I don't know if there would be enough posts to warrant a thread just on mapmaking.

On the other hand, someone could reach out to the Cartographer's Guild website and see about forming some kind of partnership.  They might have people who'd be glad to help out when worlds go in need of a map.


----------



## Johnny Cosmo (Dec 16, 2011)

> On the other hand, someone could reach out to the Cartographer's Guild website and see about forming some kind of partnership. They might have people who'd be glad to help out when worlds go in need of a map.



Or just sign up at the Cartographer's Guild, since they cover that anyway. The point is, since it's quite a big part of fantasy world-building, why not support cartography discussion here? The community is smaller here, and is comprised of writers primarily (rather than cartographers), so it is likely to be a more comfortable atmosphere for beginners and dabblers to share work.


----------



## Devor (Dec 16, 2011)

It's just, in my opinion that seems to be happening here about as much as it's going to.  I don't think a new forum will get many posts at all, and that wouldn't be good for the community.

On the other hand, if you invited the Cartographer's Guild for some kind of paired activity, it could drive the discussion forward quite a bit more than an extra dead forum.

((edit))

That may have sounded stronger than I meant it to.  I've mentioned elsewhere that we're missing a place to share artwork which we find inspiring, I just don't think it should be a new forum.


----------



## Ravana (Dec 17, 2011)

Plug it in under "Showcase" as a subforum, maybe? Seems about the right place for it.


----------



## Telcontar (Dec 17, 2011)

I'd encourage it to be a general artwork forum. In a sticky at the top we can encourage people to use proper tagging to seperate maps from other artwork. We shouldn't be trying to rival the Cartographer's Guild in any of this stuff, anyway - let's face it, they have a lock on the whole mapping thing. Our forum's purpose should be to provide a place where, as hinted above, the standards (and excpectations) are a wee bit lower...


----------



## Johnny Cosmo (Dec 17, 2011)

> Plug it in under "Showcase" as a subforum, maybe? Seems about the right place for it.

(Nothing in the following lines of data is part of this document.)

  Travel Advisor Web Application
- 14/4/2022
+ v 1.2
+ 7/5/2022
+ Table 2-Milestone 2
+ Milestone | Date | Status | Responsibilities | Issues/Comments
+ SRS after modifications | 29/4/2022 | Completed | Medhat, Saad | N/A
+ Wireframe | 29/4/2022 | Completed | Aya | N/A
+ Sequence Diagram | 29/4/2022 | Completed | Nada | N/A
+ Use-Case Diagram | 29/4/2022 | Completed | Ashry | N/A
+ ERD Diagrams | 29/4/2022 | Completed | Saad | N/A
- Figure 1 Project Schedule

This, maybe, if it's an 'artwork' forum. World-building if it's a 'cartography' forum.



> We shouldn't be trying to rival the Cartographer's Guild in any of this stuff, anyway - let's face it, they have a lock on the whole mapping thing. Our forum's purpose should be to provide a place where, as hinted above, the standards (and excpectations) are a wee bit lower...

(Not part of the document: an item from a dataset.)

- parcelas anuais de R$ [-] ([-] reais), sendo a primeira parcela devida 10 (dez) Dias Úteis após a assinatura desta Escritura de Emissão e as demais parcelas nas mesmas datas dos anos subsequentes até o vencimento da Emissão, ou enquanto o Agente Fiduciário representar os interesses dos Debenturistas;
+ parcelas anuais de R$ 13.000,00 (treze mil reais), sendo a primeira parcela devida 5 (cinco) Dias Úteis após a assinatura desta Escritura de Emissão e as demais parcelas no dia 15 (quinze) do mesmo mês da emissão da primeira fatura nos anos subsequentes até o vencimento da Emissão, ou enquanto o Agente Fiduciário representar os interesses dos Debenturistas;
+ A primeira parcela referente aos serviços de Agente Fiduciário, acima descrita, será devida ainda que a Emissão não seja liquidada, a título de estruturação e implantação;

And yes, I agree completely. A more relaxed, less serious approach would be better.


----------



## Codey Amprim (Dec 18, 2011)

How about a "concept art" subcategory in the showcase? Cause, well, that's what they'd be. I'd look forward to posting more than just maps. Orrr... I remember when I'd scour around on deviant art... Why not utilize the entirety of Mythic Scribes? Why not add another webpage (look above; you'll see Home, Forum, About, etc.)? There, members can have artwork showcases as well. I know the individual profiles have an area where you can upload photos, but I believe they're limited to file size and whatnot.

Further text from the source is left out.